Below are records; reproduce exactly the lines from the one that has "[295,242,405,259] git submodule" through the one that has "(218, 344) none -> [130,430,163,441] MVC", ends included, and nothing more.

[[ PROVIDED RECORDS open ]]

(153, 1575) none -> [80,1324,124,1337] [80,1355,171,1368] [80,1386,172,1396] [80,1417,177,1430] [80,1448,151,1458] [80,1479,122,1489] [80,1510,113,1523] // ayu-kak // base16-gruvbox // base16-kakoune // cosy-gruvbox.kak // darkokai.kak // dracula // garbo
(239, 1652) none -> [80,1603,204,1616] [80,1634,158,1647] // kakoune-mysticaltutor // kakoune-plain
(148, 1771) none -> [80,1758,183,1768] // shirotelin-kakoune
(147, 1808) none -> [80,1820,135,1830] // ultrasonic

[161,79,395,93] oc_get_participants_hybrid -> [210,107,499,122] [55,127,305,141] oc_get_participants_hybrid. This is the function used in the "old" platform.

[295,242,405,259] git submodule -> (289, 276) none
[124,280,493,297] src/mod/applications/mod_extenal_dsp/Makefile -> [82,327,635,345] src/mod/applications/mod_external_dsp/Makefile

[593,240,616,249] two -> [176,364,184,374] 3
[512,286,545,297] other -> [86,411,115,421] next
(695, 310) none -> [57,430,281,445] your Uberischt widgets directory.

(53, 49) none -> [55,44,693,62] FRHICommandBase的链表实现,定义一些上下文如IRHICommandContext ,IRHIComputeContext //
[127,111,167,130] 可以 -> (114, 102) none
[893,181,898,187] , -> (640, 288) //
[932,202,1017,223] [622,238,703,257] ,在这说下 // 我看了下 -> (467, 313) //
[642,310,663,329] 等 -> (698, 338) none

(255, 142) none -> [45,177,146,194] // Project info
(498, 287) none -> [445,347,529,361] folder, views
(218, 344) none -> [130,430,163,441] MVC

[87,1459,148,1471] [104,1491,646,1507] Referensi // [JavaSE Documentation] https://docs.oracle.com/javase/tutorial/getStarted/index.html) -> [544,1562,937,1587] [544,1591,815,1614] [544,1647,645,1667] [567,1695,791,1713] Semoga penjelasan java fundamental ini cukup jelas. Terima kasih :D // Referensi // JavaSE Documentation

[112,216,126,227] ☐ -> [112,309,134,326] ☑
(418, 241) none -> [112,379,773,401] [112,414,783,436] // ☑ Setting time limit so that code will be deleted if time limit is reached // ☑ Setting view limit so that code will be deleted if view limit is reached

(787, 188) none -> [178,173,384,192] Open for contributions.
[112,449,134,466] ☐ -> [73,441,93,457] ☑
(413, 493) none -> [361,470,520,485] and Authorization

[[ PROVIDED RECORDS closed ]]

• REPLY TO THE EXERCISE
[295,242,405,259] git submodule -> (289, 276) none
[124,280,493,297] src/mod/applications/mod_extenal_dsp/Makefile -> [82,327,635,345] src/mod/applications/mod_external_dsp/Makefile

[593,240,616,249] two -> [176,364,184,374] 3
[512,286,545,297] other -> [86,411,115,421] next
(695, 310) none -> [57,430,281,445] your Uberischt widgets directory.

(53, 49) none -> [55,44,693,62] FRHICommandBase的链表实现,定义一些上下文如IRHICommandContext ,IRHIComputeContext //
[127,111,167,130] 可以 -> (114, 102) none
[893,181,898,187] , -> (640, 288) //
[932,202,1017,223] [622,238,703,257] ,在这说下 // 我看了下 -> (467, 313) //
[642,310,663,329] 等 -> (698, 338) none

(255, 142) none -> [45,177,146,194] // Project info
(498, 287) none -> [445,347,529,361] folder, views
(218, 344) none -> [130,430,163,441] MVC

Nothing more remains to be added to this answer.